17 January 2019

Matthew 27

Thirty three years back, the rising star of Jesus, ‘king of the Jews’ attracted the astrologers to Bethlehem (Matthew 2:2), but had Herod running scared. Now darkness descends over ‘Jesus, the Galilean’ from Nazareth (26:69, 71) who the soldiers, in mockery, have crowned with thorns.

Crowned? What sort of king is this?

The morning light of day starts off badly for Jesus. He is taken, bound, to Pilate. Much worse is to follow. Darkness enshrouds it, until around 3pm Jesus cries out: ‘My God, my God, why have you forsaken me?’  (verse 46). The chapter ends with Jesus’ body entombed. What sort of Anointed One (Messiah) was this?

From cradle to grave, Matthew highlights the issue of Jesus’ kingship. Chapter 27 brings this to a climax—a climax of Jewish rejection and Roman execution. ‘Are you the King of the Jews?’ asks Pilate. ‘Hail, king of the Jews!’ mock the soldiers. ‘This is Jesus, the king of the Jews’ reads the placard above His head. ‘He’s the king of Israel! Let him come down now from the cross, and we will believe in him’  the leading priests, the scribes and the elders shout out for all to hear.
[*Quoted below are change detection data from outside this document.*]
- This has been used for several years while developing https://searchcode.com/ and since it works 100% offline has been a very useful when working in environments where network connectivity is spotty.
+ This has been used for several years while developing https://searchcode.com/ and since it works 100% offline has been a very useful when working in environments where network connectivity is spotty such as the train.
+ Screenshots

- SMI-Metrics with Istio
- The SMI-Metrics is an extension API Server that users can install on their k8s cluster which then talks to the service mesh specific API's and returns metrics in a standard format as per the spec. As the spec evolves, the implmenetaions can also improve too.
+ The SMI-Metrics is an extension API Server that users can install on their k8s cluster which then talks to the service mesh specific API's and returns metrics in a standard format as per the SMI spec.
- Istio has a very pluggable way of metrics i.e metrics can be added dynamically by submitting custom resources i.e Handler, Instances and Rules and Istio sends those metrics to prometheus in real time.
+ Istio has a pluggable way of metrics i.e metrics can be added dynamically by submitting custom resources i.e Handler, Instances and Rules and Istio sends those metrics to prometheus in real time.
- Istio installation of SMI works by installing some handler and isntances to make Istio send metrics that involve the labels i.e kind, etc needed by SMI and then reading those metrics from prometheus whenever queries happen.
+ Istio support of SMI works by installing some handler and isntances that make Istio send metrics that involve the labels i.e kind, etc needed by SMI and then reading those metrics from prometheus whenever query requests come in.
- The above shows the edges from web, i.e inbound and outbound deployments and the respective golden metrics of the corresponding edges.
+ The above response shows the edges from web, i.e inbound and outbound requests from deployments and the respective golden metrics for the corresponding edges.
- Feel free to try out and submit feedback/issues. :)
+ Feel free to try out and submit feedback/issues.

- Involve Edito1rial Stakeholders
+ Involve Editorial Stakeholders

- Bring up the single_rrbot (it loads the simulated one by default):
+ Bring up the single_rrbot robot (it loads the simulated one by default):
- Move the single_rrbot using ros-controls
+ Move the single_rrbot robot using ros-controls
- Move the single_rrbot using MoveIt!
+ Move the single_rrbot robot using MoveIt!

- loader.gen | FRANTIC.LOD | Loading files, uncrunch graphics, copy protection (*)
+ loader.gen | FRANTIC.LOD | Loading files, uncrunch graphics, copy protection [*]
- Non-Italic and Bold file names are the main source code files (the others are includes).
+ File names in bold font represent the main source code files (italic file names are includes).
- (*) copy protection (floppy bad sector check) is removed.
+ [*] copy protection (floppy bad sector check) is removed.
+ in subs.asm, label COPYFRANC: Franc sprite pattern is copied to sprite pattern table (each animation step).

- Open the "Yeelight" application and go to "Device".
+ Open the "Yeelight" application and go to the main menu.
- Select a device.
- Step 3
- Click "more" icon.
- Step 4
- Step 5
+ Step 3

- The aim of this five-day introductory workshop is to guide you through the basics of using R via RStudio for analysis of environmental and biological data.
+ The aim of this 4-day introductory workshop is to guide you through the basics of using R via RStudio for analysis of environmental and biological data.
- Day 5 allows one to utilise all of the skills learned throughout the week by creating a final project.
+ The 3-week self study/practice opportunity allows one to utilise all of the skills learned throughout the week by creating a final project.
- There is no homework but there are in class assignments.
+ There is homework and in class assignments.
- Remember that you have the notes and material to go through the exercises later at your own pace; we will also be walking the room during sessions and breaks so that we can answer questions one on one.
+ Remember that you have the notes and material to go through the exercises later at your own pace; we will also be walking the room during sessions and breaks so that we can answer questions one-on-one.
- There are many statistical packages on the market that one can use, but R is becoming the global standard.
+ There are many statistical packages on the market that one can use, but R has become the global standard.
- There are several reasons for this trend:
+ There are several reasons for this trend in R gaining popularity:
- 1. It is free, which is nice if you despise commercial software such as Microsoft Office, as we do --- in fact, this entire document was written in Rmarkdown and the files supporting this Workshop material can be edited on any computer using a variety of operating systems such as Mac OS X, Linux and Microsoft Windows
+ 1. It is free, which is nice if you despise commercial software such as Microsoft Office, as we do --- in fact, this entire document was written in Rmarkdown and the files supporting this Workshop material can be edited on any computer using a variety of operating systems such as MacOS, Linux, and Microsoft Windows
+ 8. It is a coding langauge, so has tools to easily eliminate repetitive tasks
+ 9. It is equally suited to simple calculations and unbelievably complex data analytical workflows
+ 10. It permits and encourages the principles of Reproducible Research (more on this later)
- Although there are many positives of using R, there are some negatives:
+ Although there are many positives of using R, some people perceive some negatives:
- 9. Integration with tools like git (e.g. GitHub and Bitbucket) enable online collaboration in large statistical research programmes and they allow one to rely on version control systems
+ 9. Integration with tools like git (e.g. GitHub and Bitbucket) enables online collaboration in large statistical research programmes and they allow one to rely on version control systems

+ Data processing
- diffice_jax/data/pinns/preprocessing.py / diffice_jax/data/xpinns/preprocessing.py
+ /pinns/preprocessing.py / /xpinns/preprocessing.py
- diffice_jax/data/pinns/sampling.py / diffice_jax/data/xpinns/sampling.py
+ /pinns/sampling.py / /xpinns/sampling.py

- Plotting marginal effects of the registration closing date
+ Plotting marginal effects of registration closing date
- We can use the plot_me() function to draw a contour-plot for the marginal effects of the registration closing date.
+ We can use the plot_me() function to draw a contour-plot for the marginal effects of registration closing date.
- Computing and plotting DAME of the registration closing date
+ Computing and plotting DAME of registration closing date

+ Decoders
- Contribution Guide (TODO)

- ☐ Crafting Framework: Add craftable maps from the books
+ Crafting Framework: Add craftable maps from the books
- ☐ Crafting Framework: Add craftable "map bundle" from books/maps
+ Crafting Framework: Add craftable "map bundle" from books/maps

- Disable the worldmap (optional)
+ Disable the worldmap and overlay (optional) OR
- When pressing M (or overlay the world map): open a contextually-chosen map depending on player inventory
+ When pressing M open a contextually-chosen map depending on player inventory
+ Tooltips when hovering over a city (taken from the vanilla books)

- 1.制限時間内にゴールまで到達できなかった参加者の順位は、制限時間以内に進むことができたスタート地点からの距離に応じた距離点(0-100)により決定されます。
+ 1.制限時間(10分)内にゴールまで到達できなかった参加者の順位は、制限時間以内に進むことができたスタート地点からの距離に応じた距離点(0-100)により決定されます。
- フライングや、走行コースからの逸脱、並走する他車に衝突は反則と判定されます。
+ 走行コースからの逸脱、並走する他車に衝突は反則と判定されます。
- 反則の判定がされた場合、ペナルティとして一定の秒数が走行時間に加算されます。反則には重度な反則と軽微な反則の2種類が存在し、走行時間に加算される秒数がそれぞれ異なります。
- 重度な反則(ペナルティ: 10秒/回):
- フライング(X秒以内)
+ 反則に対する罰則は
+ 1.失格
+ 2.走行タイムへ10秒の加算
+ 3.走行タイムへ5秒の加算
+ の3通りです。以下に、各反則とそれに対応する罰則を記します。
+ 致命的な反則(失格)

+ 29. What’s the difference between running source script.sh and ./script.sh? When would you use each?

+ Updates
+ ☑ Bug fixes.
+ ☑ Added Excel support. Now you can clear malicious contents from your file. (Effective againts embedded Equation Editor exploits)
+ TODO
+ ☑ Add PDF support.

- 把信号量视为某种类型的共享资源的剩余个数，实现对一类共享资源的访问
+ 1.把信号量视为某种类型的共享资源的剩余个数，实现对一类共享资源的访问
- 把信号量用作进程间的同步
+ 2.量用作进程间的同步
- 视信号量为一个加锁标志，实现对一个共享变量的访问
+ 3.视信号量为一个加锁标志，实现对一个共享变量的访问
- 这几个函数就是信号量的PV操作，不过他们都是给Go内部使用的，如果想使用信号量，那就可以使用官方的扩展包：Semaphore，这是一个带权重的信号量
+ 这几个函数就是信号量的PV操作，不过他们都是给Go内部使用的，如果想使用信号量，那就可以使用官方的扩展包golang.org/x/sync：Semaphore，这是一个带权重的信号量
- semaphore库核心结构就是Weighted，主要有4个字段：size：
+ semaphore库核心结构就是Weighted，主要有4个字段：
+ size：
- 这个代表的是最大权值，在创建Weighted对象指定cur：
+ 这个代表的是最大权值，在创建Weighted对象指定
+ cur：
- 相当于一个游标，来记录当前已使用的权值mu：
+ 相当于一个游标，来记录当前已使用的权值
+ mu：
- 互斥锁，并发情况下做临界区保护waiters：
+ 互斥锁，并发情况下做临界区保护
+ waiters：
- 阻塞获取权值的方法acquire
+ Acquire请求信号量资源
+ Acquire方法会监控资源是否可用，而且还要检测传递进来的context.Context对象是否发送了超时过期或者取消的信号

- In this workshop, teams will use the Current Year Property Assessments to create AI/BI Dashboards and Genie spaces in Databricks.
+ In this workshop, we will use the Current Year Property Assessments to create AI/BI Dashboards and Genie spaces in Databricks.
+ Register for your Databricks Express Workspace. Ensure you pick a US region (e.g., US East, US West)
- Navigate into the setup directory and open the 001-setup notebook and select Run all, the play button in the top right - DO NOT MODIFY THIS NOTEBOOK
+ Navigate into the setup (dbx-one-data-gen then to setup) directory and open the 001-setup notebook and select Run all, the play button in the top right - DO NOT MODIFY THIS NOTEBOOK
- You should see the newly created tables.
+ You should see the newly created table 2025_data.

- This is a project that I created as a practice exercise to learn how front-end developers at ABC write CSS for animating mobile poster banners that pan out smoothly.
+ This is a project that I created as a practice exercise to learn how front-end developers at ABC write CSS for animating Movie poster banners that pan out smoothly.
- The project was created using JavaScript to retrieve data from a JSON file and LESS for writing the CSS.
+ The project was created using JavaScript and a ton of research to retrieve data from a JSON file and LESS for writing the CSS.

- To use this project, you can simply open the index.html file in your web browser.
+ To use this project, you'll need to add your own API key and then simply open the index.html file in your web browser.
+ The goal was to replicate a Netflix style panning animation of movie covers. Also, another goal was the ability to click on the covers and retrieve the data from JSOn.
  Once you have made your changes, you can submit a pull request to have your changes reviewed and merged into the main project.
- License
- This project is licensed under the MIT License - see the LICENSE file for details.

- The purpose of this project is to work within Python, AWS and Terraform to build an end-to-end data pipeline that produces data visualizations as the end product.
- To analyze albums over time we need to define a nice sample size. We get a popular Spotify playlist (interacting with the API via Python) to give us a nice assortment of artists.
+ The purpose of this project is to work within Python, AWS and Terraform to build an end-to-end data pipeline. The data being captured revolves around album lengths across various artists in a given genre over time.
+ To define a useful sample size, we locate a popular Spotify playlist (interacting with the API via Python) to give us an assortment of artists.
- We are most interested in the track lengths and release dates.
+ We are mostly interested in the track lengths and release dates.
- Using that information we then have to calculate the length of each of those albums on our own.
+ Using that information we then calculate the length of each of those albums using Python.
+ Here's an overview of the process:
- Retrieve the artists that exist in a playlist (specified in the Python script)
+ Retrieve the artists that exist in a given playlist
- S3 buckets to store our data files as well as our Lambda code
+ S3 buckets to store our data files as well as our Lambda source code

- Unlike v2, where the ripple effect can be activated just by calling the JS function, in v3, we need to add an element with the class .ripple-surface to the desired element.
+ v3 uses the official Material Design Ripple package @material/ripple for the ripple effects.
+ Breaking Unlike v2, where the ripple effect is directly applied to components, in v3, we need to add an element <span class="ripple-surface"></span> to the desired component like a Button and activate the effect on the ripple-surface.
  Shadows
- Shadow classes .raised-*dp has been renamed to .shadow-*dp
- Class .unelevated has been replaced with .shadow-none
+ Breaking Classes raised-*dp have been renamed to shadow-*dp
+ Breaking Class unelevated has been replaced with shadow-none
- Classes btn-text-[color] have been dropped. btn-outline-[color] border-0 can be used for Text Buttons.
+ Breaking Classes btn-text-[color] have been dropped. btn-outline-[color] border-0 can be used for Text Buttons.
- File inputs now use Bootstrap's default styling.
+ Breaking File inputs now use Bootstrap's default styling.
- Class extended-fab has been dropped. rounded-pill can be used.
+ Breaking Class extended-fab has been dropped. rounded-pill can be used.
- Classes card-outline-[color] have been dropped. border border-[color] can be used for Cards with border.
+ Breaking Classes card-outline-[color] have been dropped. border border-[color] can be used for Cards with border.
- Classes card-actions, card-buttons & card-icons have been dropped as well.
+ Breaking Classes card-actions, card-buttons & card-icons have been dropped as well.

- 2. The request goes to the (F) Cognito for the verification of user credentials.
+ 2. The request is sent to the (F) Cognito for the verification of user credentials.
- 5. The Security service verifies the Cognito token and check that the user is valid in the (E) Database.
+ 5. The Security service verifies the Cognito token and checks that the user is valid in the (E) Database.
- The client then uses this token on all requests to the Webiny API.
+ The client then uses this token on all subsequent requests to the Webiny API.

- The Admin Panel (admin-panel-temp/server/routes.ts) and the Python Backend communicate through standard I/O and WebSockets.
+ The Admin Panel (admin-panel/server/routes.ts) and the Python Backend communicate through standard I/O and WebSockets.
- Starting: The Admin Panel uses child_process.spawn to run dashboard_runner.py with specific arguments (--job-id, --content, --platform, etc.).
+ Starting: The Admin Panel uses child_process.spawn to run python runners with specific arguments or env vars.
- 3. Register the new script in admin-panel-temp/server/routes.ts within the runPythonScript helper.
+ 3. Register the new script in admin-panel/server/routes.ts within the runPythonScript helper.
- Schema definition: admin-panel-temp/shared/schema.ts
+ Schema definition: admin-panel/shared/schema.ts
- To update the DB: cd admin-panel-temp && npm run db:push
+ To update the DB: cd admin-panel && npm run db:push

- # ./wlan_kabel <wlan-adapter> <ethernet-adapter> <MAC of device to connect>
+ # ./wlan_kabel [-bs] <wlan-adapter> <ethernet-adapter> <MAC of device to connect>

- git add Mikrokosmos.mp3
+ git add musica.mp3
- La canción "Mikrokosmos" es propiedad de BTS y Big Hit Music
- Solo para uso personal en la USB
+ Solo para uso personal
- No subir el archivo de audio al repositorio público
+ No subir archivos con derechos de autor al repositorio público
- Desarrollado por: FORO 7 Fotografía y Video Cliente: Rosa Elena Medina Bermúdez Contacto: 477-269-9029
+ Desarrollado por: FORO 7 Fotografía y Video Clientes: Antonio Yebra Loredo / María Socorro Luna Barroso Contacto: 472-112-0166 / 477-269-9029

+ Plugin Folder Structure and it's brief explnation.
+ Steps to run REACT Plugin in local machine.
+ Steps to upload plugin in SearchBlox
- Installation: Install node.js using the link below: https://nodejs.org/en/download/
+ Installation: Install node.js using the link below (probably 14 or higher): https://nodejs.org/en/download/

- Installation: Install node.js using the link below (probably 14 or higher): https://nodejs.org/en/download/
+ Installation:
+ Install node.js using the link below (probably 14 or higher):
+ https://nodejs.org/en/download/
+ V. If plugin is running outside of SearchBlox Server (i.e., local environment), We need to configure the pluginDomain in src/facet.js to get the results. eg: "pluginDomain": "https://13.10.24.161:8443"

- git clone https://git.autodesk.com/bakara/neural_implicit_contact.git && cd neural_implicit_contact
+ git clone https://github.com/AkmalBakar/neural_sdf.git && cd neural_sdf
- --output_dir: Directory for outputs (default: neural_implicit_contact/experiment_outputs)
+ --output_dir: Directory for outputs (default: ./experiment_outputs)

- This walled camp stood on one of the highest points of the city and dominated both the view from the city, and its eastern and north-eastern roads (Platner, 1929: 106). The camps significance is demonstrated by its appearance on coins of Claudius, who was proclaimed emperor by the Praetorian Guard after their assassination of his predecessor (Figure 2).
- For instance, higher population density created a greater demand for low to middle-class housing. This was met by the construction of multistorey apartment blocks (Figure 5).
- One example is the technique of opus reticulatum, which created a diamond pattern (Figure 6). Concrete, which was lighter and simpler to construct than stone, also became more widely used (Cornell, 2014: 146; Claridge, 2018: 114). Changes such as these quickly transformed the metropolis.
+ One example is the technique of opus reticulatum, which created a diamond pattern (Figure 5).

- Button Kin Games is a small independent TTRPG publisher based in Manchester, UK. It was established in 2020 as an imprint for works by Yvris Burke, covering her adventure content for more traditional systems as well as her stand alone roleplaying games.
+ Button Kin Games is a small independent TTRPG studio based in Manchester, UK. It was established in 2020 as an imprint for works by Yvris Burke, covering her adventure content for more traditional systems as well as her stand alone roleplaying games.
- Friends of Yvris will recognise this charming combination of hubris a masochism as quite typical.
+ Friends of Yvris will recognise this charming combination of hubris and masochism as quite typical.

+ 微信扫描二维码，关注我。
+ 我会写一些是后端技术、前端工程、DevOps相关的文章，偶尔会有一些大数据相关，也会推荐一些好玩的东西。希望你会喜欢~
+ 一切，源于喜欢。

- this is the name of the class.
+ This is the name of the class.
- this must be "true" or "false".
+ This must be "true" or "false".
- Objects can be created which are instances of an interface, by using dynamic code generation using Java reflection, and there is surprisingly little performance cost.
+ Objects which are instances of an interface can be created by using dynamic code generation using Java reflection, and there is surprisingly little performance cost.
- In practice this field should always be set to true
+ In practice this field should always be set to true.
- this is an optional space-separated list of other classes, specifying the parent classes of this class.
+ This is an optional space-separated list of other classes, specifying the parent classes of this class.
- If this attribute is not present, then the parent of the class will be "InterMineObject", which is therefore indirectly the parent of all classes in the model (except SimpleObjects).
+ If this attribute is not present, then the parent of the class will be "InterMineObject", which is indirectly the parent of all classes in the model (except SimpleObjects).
Jesus dies a brutal death, His claims and mission an evident public failure.

Watching this final scene at a distance were those who loved him and didn’t run away. The women from Galilee. Matthew mentions three of them—Mary Magdalene, Mary mother of James and Joseph, and the mother of James and John. These extraordinary Galilean women are key eyewitnesses, as we discover from reading all four Gospels. We rely on their testimony for the sequence of Jesus’ death, entombment and resurrection. But more than that, they model what it means to follow Jesus when the men go missing and deep sorrow has settled over them all.

However, there is one good man willing to take a risk—‘a respected member of the council’, ‘Joseph, who also was a disciple of Jesus’, just executed for sedition along with two others.

We can never experience the emotional impact on those women, including His mother Mary, of seeing Jesus dragged away, mocked and done to death.

But from far away in time and distance, in reading this scene, we are gazing on the battered human face of God, our Saviour.